Posted on:1997-05-02Degree:Ph.DType:Dissertation
University:Yale UniversityCandidate:Wasson, ChristinaFull Text:PDF
GTID:1465390014481374Subject:Anthropology
Abstract/Summary:
This dissertation is a study of managerial language use in an American corporation. Findings build on sixteen months of linguistic and ethnographic fieldwork at Motorola, a high technology corporation based in the Chicago area. The study links micro and macro levels of analysis by bringing the fields of linguistic anthropology and organization studies into dialogue with each other. I argue that although managers at Motorola glorify conflict, a disposition toward caution is actually the unremarked norm in many of their social encounters. At the micro level, I investigate the way caution shapes managers' decision-making practices in team meetings, drawing on three approaches in linguistic anthropology. Using conversation analysis, I examine the linguistic structures which organize managers' interactions. Secondly, I investigate how meeting participants construct agency and responsibility with regard to the decisions being made.
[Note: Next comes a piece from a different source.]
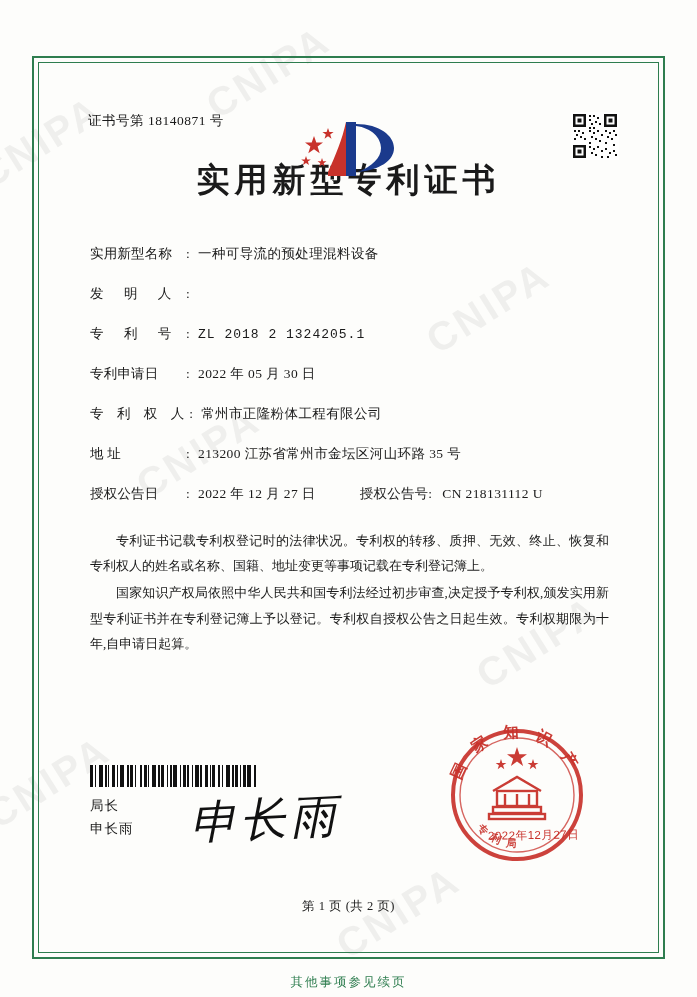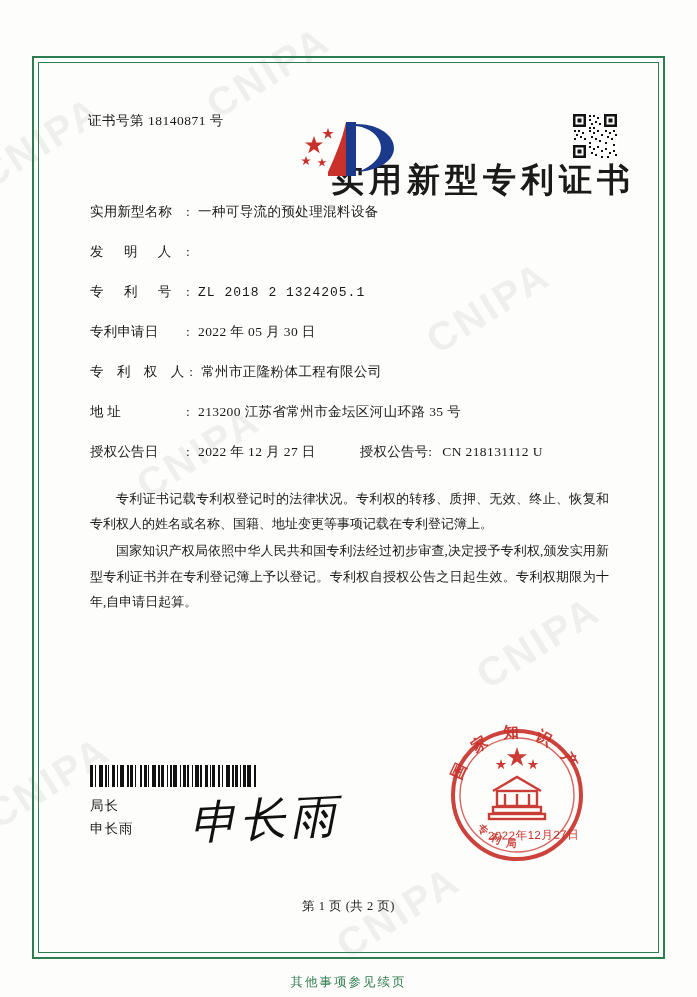"实用新型专利证书" .title { text-align: right -> center }
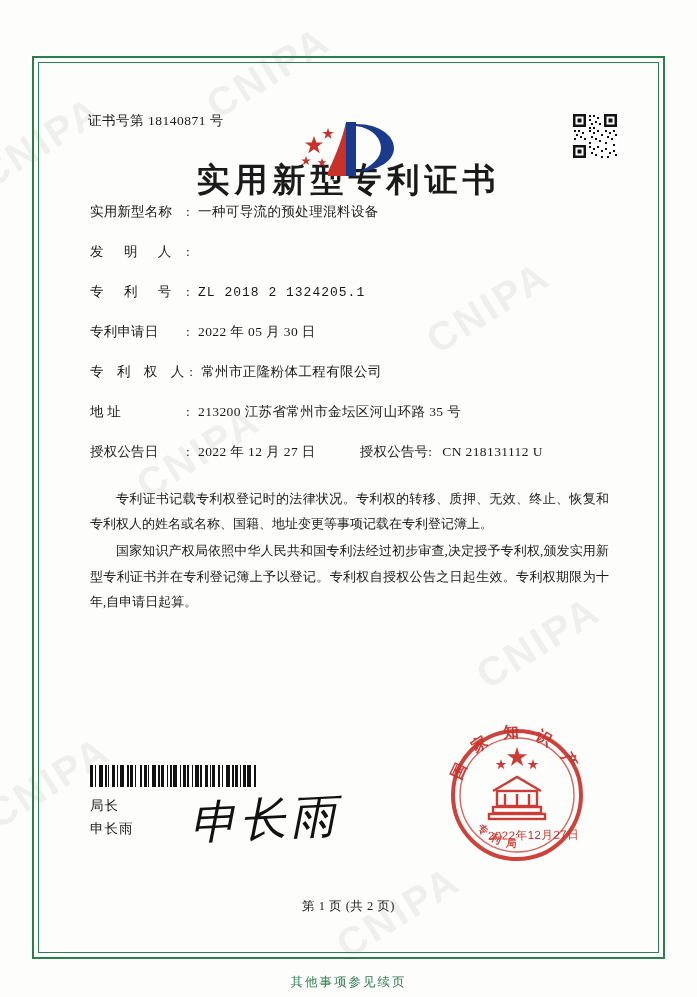"实用新型名称" .fields { margin-top: none -> 42px }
Thirdly, I draw on research in language ideologies to examine the kinds of identities which managers perform in these interactions.;At the macro level, I examine the form of organizational control which inculcates a disposition toward caution in managers. The desire for promotion is fundamental to the managerial habitus. Promotion decisions, in turn, are largely based on a manager's reputation, conceived here as symbolic capital. This form of capital circulates across social networks through gossip. Managers' disposition toward caution is due to the fragility of their reputations.;Finally, a concern with how Motorolans construct community is woven throughout the study. My examination extends from the development of face-to-face communities in team meetings, to Motorola itself as an imagined, translocal community.